Buttermilk & Honey (I use this as my default OMH scent. I only use it at .3 oz ppo to just enhance the natural scent of my goatmilk, oatmeal and honey soap)

Good Lookin' Cowboy (a clean leather-type scent)

Lemon Sugar and Candied Violets (smells just like MMS's Relaxation FO to me, which I also happen to like very much. It's hard to describe it though. It's just a real pleasant, relaxing, sweet scent. It discolors to a yucky, dinghy yellow if you don't use TD, though.)

Milk Sugar Kisses -a dupe of Lait Sucre (The comforting scent of sweetened, condensed milk. No A and no D if you use TD. I love to do a layered soap with this FO - I scent the top layer with Milk Sugar Kisses and the bottom layer with Tupelo Honey from ScentWorks. The scent of my finished soap reminds me of the sweet, soft scent of a newborn baby).

Salty Sailor (My favorite ocean scent. It's Cape Cod in a bottle to me- pure, fresh, salty sea air.)

IrishLass


----------



## Midnight Rowan (May 29, 2011)

Thank you so much, ladies!

Irish Lass, *awesome* detailed review! thank you for taking so much time

Lyn, is the blue kisses a blue sugar dupe?

I think I'll go ahead and add the Buttermilk & Honey (saw several people recommend it on other threads as well), the Lemon Sugar & Candied Violets (for my sweet citrus), and the Milk Sugar Kisses (also saw it recommended several times) to finish off my box.

Although now, I'll have to check out that Tupelo Honey from TSW >.< Irish Lass, your description of that double layer just made me want it, immediately lol I have always adored the smell of clean, soft babies... total comfort scent for me


----------



## PrairieCraft (May 29, 2011)

Hunters Moon is a great strong manly scent.  To my nose it smells a little like leather.  It's a good modern manly smell with none of the talc or cologne notes in so many of the man scents.  Super duper strong though, used at 1 oz ppo and could have gotten away with .7 easy.  It overheated for me but it could have been the fact that I used all hard oils on this batch.  Used charcoal so don't know about D.  Had women who like a masculine scent after this one.  Did I mention that it's strong?

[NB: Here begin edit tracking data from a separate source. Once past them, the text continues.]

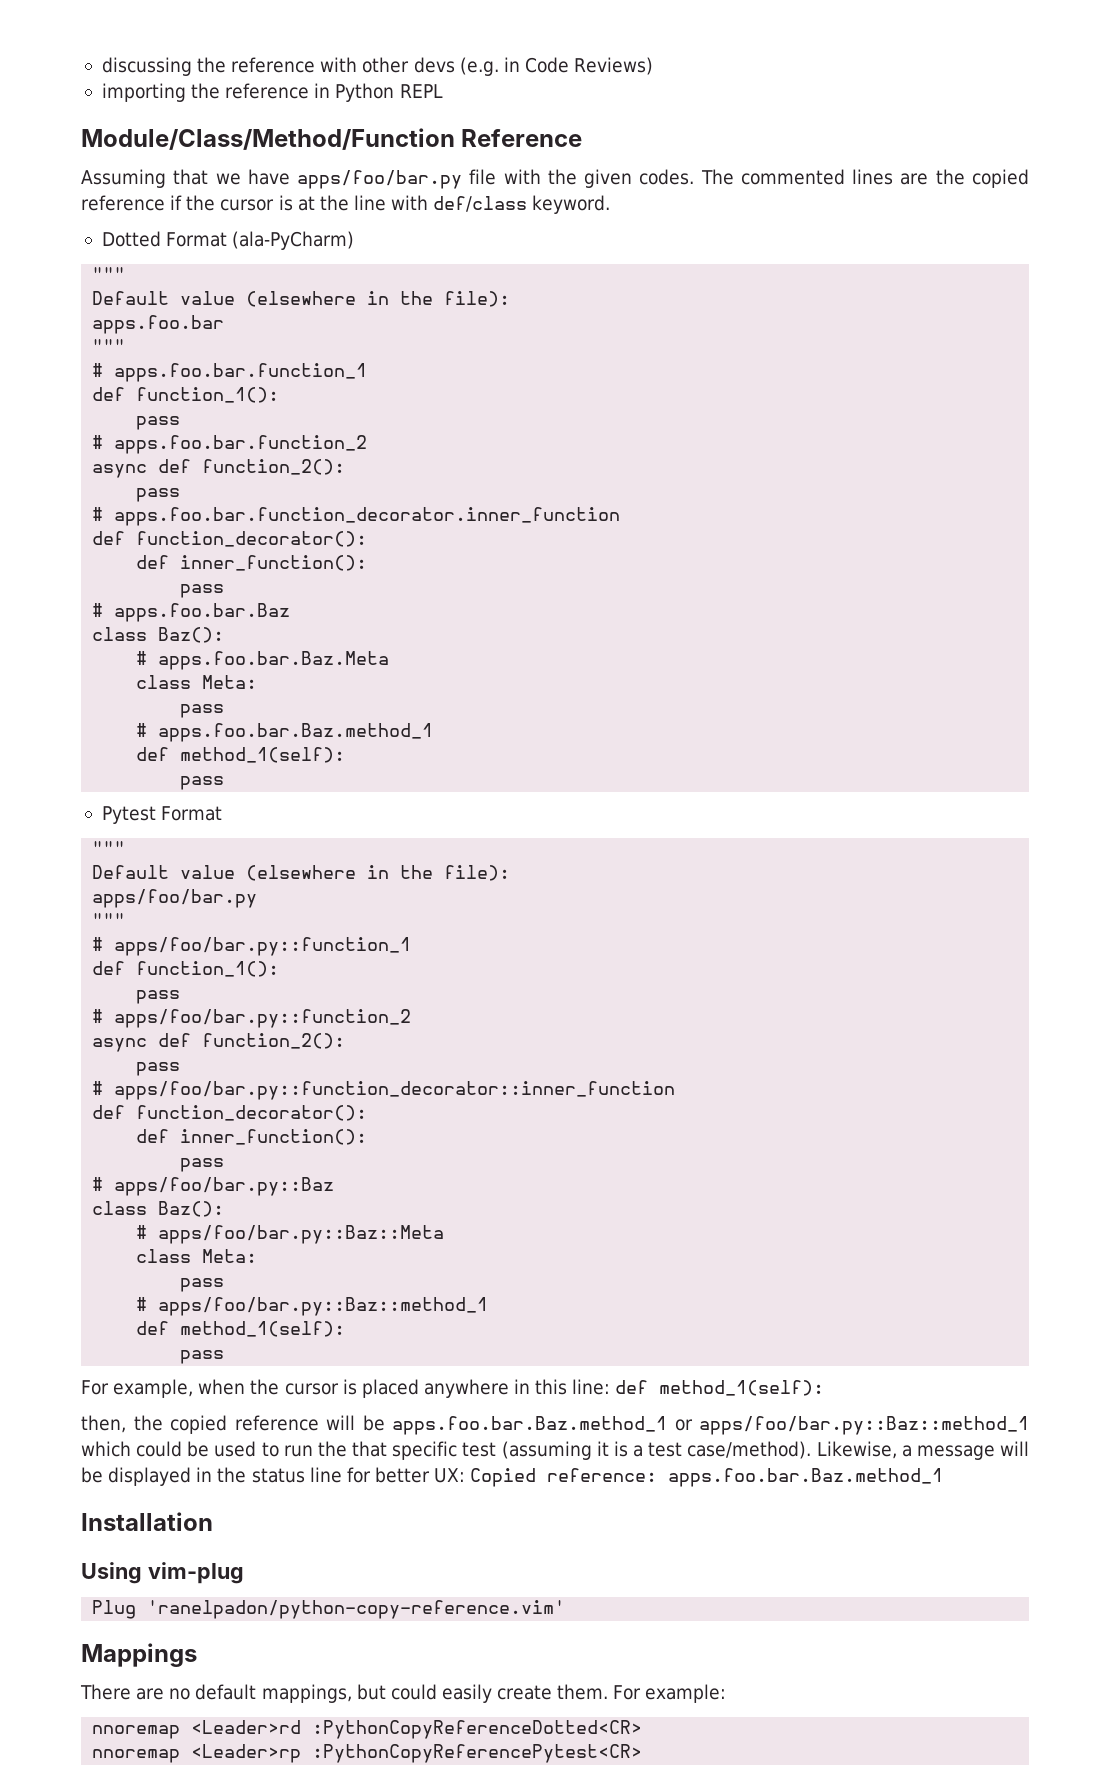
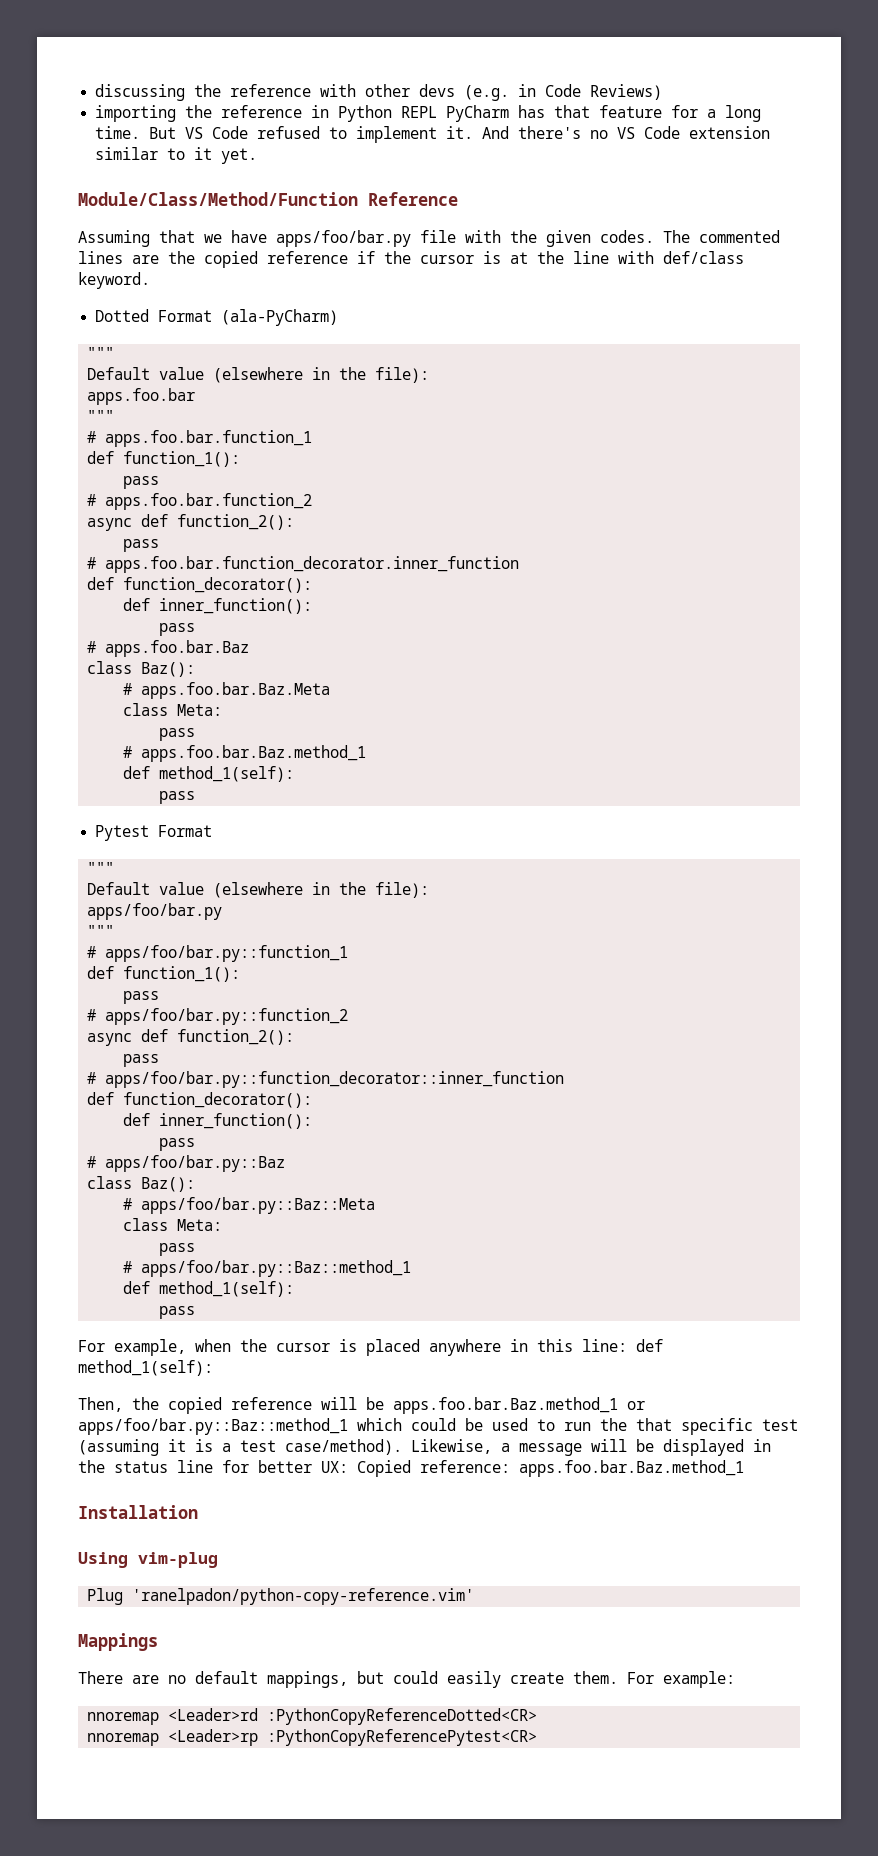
(443, 91) none -> [446,105,762,122] [95,126,771,143] [95,147,258,164] PyCharm has that feature for a long time. But VS Code refused to implement it. And there's no VS Code extension similar to it yet.
[81,1415,126,1433] then, -> [78,1397,123,1412] Then,

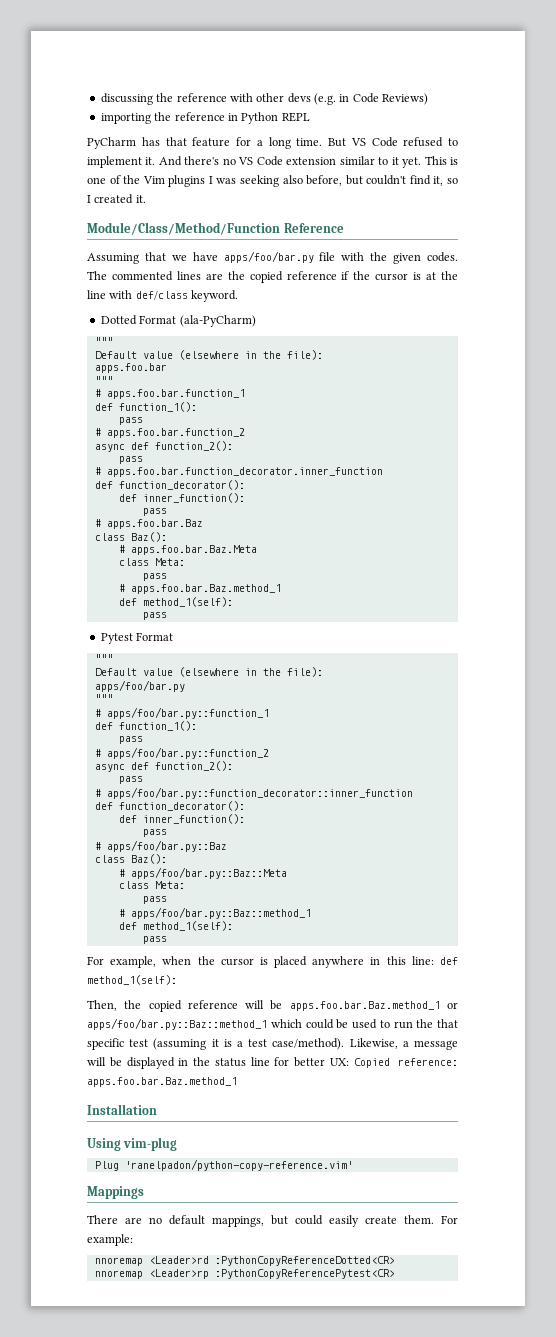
(438, 112) none -> (310, 117) //
(258, 156) none -> [424,156,458,165] [87,175,458,187] [87,194,146,204] This is one of the Vim plugins I was seeking also before, but couldn't find it, so I created it.

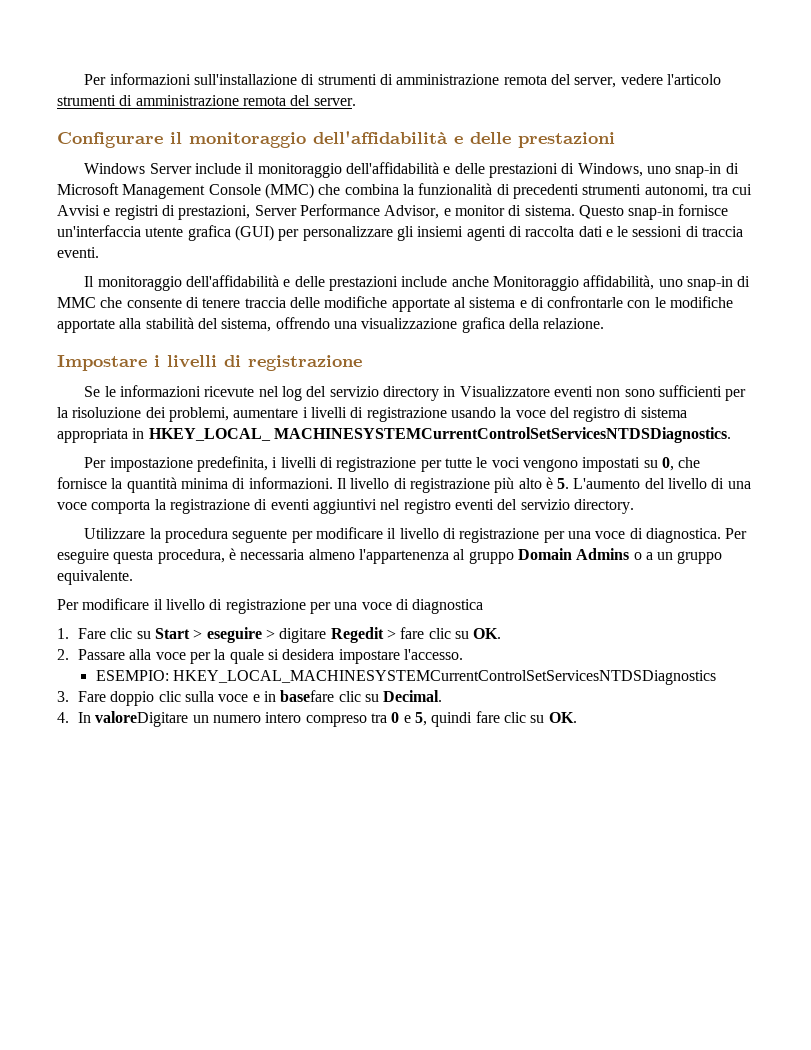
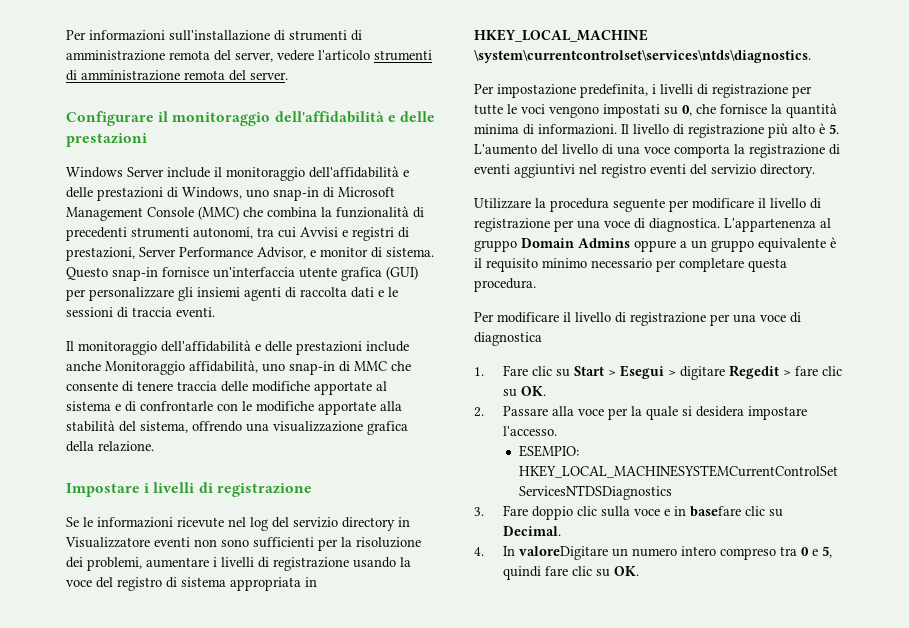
[148,427,731,443] HKEY_LOCAL_ MACHINESYSTEMCurrentControlSetServicesNTDSDiagnostics. -> [474,29,648,42] [474,50,811,63] HKEY_LOCAL_MACHINE \system\currentcontrolset\services\ntds\diagnostics.
[725,528,748,539] [57,548,449,564] Per eseguire questa procedura, è necessaria almeno l'appartenenza -> [724,218,816,232] L'appartenenza
[633,552,642,560] o -> [634,240,676,252] oppure
[57,570,133,585] equivalente. -> [758,237,836,252] [474,258,787,272] [474,278,536,292] equivalente è il requisito minimo necessario per completare questa procedura.
[206,627,262,643] eseguire -> [619,365,664,379] Esegui

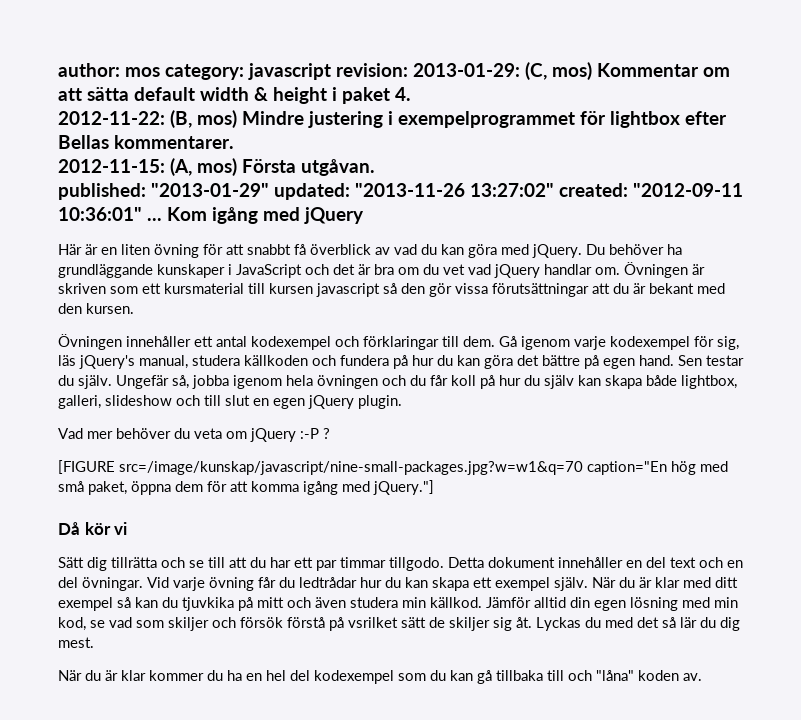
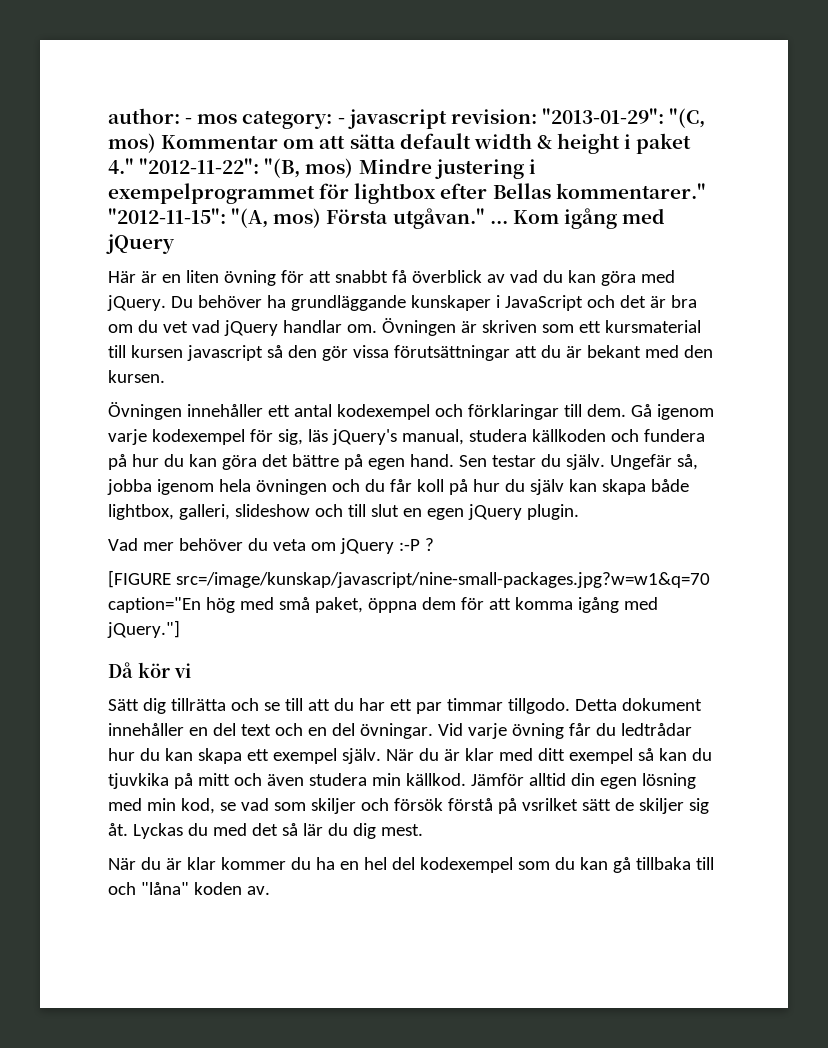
(120, 70) none -> [185,118,193,124] -
(244, 72) none -> [337,118,345,124] -
[413,62,547,80] 2013-01-29: (C, -> [541,108,706,128] "2013-01-29": "(C,
[395,87,411,101] [58,110,192,128] 4. // 2012-11-22: (B, -> [108,158,301,178] 4." "2012-11-22": "(B,
[114,135,234,149] [58,158,375,176] [58,183,743,200] [58,207,142,221] kommentarer. // 2012-11-15: (A, mos) Första utgåvan. // published: "2013-01-29" updated: "2013-11-26 13:27:02" created: "2012-09-11 10:36:01" -> [555,183,706,199] [108,208,485,229] kommentarer." "2012-11-15": "(A, mos) Första utgåvan."

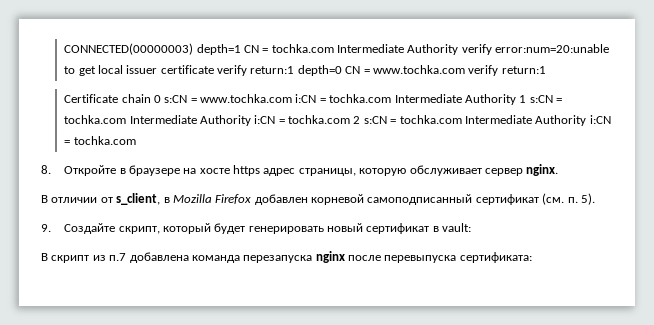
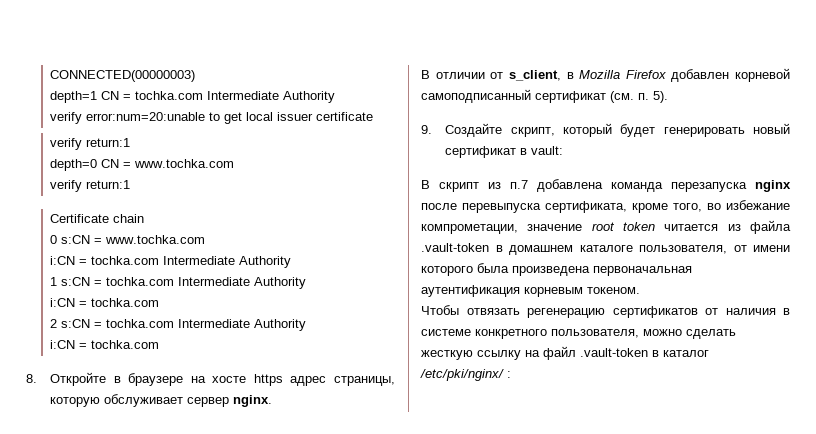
(194, 49) none -> (196, 76) //
(459, 49) none -> (336, 97) //
[216,65,295,76] verify return:1 -> [50,138,131,150] // verify return:1 //
(465, 69) none -> (235, 163) //
(151, 98) none -> (145, 218) //
(292, 98) none -> (206, 239) //
(516, 99) none -> (292, 262) //
[254,115,350,124] i:CN = tochka.com -> [50,298,160,307] // i:CN = tochka.com //
(587, 120) none -> (307, 325) //
[459,252,532,263] сертификата: -> [545,200,790,213] [421,220,791,234] [421,243,790,255] [421,263,692,276] [421,285,640,297] [421,305,790,318] [421,329,736,339] [421,346,709,360] [420,369,511,381] сертификата, кроме того, во избежание компрометации, значение root token читается из файла .vault-token в домашнем каталоге пользователя, от имени которого была произведена первоначальная аутентификация корневым токеном. // Чтобы отвязать регенерацию сертификатов от наличия в системе конкретного пользователя, можно сделать жесткую ссылку на файл .vault-token в каталог /etc/pki/nginx/ :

Woods and Bitter Coffee discolored.  I did a lovely swirl that was obliterated.  It's a nice scent and sticks but it didn't blend well into my soap and I ended up with FO spots in the cured bars and it has beaded up on the outside of the bars.  I added the FO to my oils before the lye so???
A little strange oob, very 'dry' better scent in soap and it sticks.  Weird blending problem could have been soaper error.

Out on a Limb.  YUM YUM YUM... that's all.  Oob, yum.  In soap, yum. AND it sticks.  It's sweet and I think the description says manly but I don't think so.  Colored it so no idea about D, no A.   LOVE

Woods and Bitter coffee was picked out of a bunch of other scents by a few of my testers and it was nice but because of the bad reaction and the fact that it didn't appeal to a lot of people this is one that I probably won't use again.  Unless my Aunt who loved it asks for more.  :wink: 

Buttermilk and Honey is a non foody clean soap scent that hasn't faded stays really light and would be great in a lotion. Very pretty scent, not too sweet.  All kinds of different people like this.  Some scents get a strong reaction of yes or no, this one is generally liked, even if they don't oof and ahh over it.

Don't bother with the coconut.  Goes dark brown and smells like plastic.

The honey is the best I've used, very strong, straight honey.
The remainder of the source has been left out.